• Dataset excerpts:
■ ■ ■ ■ ■

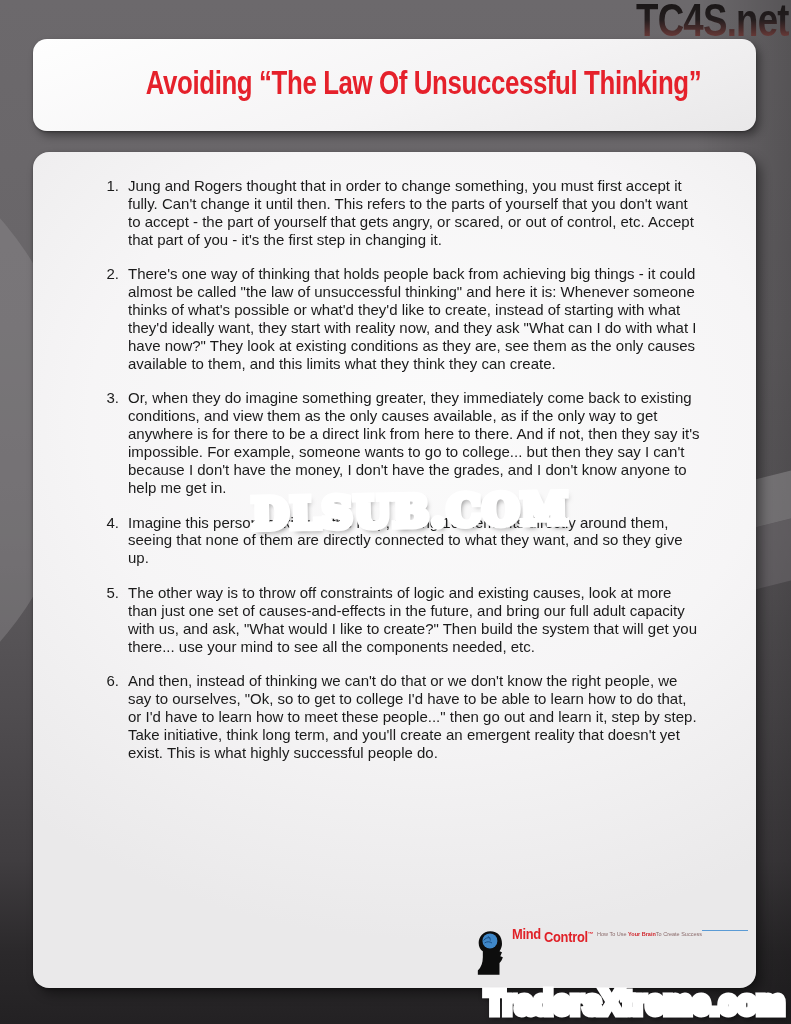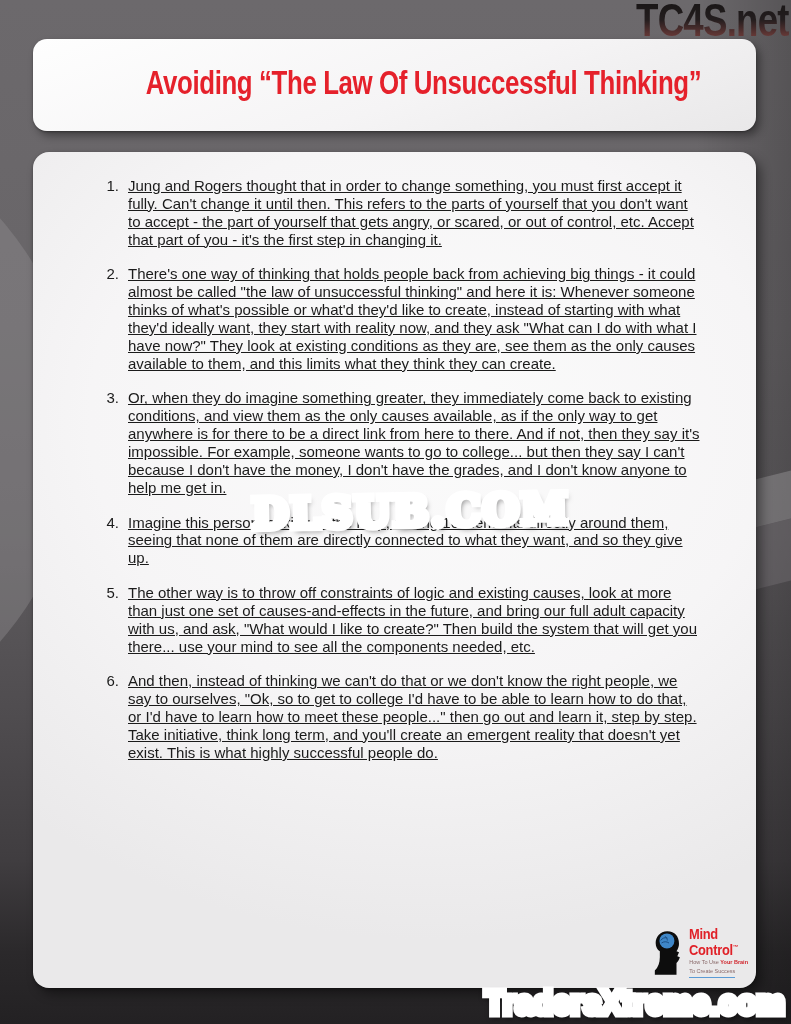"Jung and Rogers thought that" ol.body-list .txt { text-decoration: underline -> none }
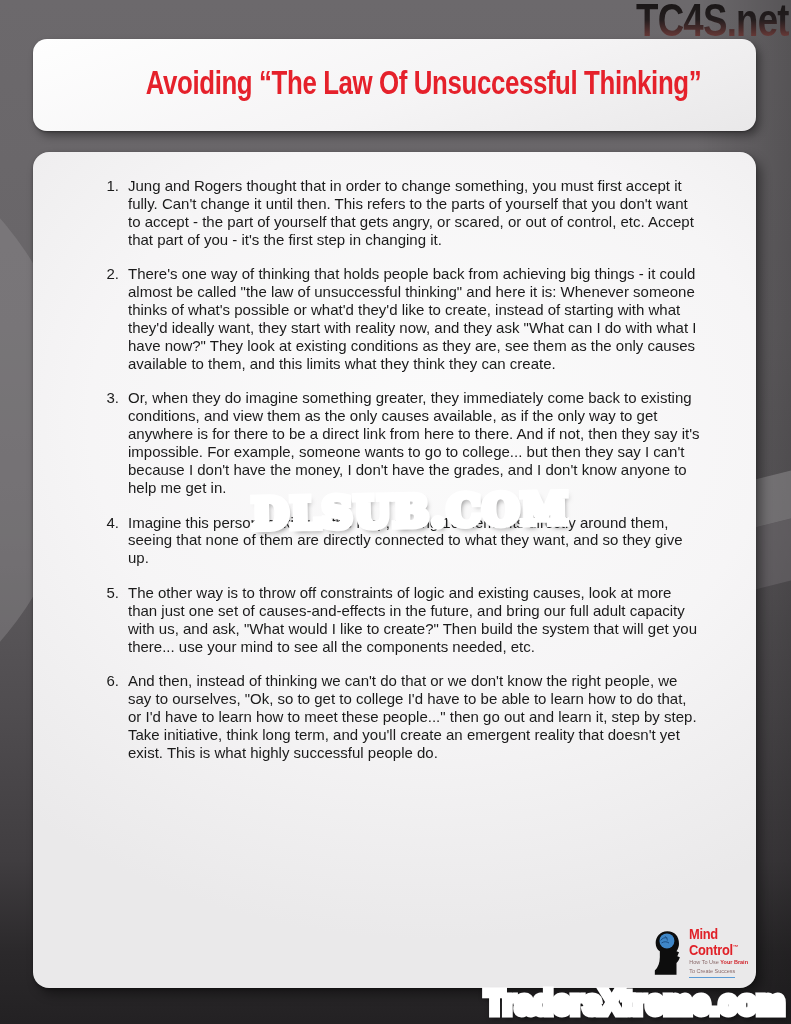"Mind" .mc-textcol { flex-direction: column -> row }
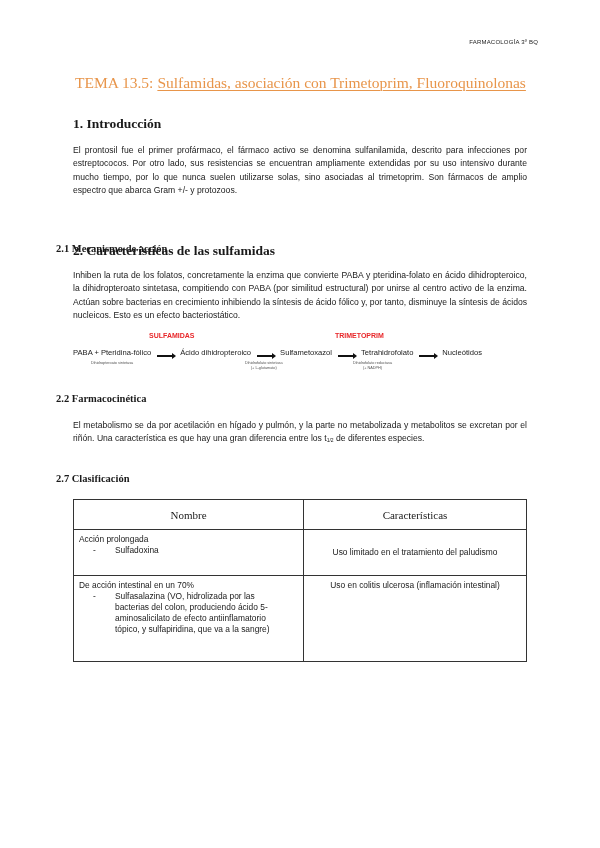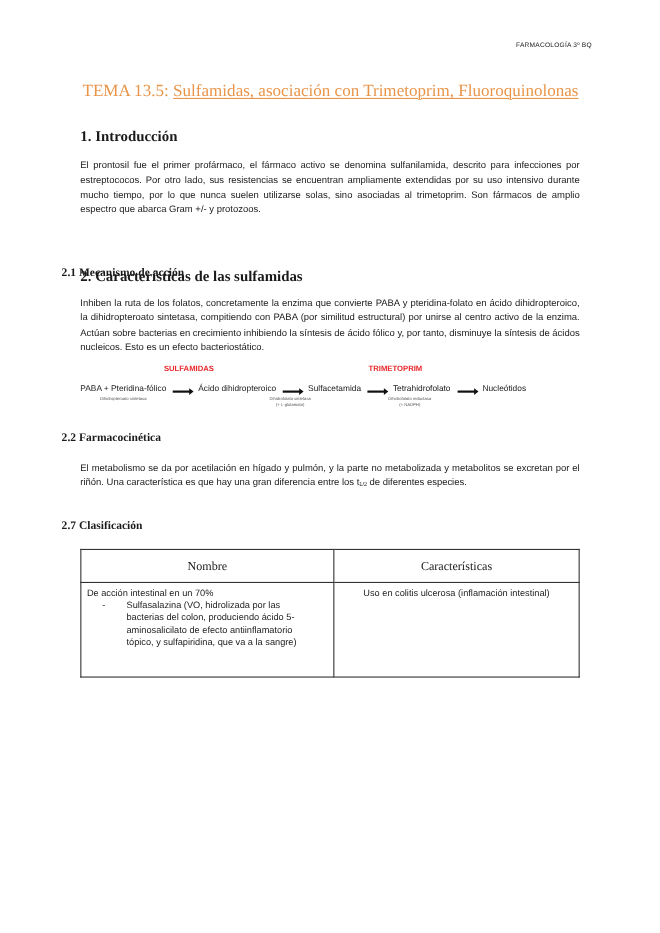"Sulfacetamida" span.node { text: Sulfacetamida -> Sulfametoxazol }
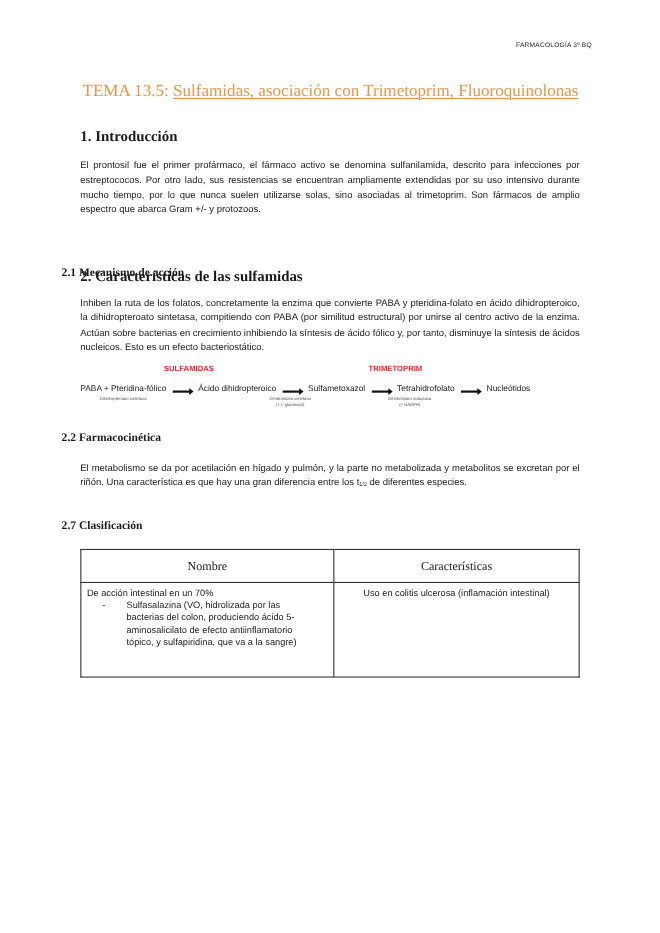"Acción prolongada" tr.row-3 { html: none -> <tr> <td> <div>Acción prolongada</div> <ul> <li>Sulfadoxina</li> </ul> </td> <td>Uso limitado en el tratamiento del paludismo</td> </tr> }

■ ■ ■ ■ ■

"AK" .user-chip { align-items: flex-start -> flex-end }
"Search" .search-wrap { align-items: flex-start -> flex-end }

■ ■ ■ ■ ■

Where a line of the entries above holds the word "start", return that line.

"AK" .user-chip { align-items: flex-start -> flex-end }
"Search" .search-wrap { align-items: flex-start -> flex-end }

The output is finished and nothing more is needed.